The Deal Hollywood Made With You and Hopes You’ll Forget
June 7, 2017: Sony Studios makes a grand announcement that family-friendly versions of two-dozen of their movies will be made available for sale.
June 14, 2017: Sony Studios makes a grand retraction that family-friendly versions of two-dozen of their movies will not be made available for sale.
Aside from being a bit of a corporate embarrassment (Sony says the idea got shelved after directors complained, leaving me wondering why that phone call wasn’t made earlier) it also offers a hint of the push-back companies with plans for filtering services can expect. Just a few evenings ago, the front runner of the filtering-as-you-like-it group, VidAngel, made a their own grand plans known through a live Facebook video that they are back in the filtering business. The announcement was watched by well over 100 thousand viewers, attesting to the interest, and profit potential, of being able to filter movies to meet personal tastes. It also sends a signal to the real power people in Hollywood, the directors and creators, that they can continue to push against the rights of consumers to choose how they consume entertainment.
This is the result of a power struggle in Hollywood that has grown over the past few decades. Studios used to own creators. Directors and writers worked for the studio. Now independent filmmakers have begun making movies and using studios as a sort of hybrid marketing and distribution platform. Directors are creators, and most creators love their art and don’t want it messed with. Studios are businesses and don’t care if they are making profits from steamy NC-17 indie flics or cheesy talking dog movies. Whatever sells is the darling of the weekend.

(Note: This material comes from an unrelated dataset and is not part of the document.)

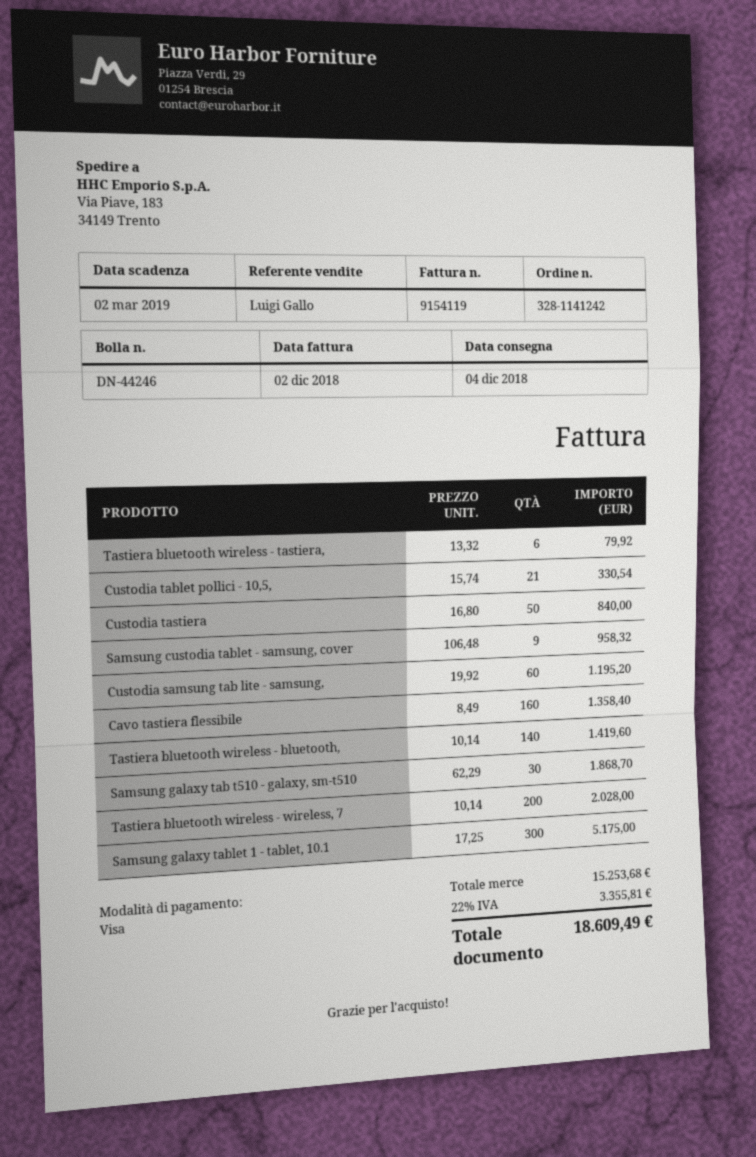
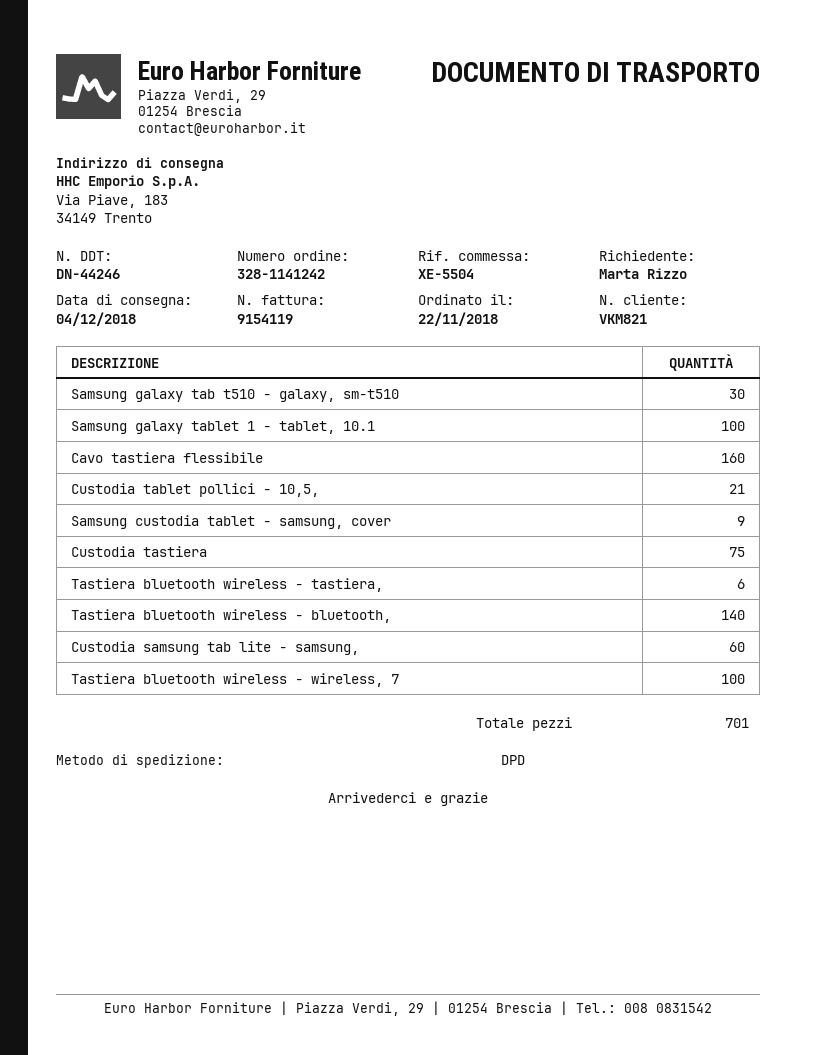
Custodia tastiera: 50 -> 75
Tastiera bluetooth wireless - wireless, 7: 200 -> 100
Samsung galaxy tablet 1 - tablet, 10.1: 300 -> 100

The truth is, for the most part, movies with less restrictive ratings (PG-13 has long been the moneymaking sweet spot) bring in bigger dollars. Yet most “serious” artisans desire to create films with darker stories. Or they simply seem to believe that no one will take their work seriously if it doesn’t contain six-dozen f-bombs and a few other spicy moments. What doesn’t work is to tell a director she or he will make more money if those bad words are cut out and nine-year-olds can see the movie. It seems by the time directors have reached the level of mainstream Hollywood status, money isn’t a big draw. You can’t help but admire their dedication to the art, but you also may wish a few more people would step up to the plate and make quality films that tell serious/fun/entertaining stories without the usually unnecessary profanities, etc..
As we watch this little tiff unfold, with many directors undoubtedly willing to fight to the end credits for their right to keep minions like you and I from filtering their movies, they obviously have forgotten or are unaware of a little deal that got made way back in 2005. During that time the big worry in Hollywood focused on those now ubiquitous devices we all carry around with cameras built into them. People began recording movies in theaters and a plague of pirated DVD discs began appearing around the world along with fuzzy versions of new releases being uploaded to the Internet. Catching these sly videographers was difficult, and if you did, your main recourse was to launch an expensive and time consuming civil lawsuit. So Mr. Studio Exec went to Washington and told the government the industry must have legislation in place to stop this practice from happening. That would make it much easier to penalize a pirate—kind of like a big speeding ticket.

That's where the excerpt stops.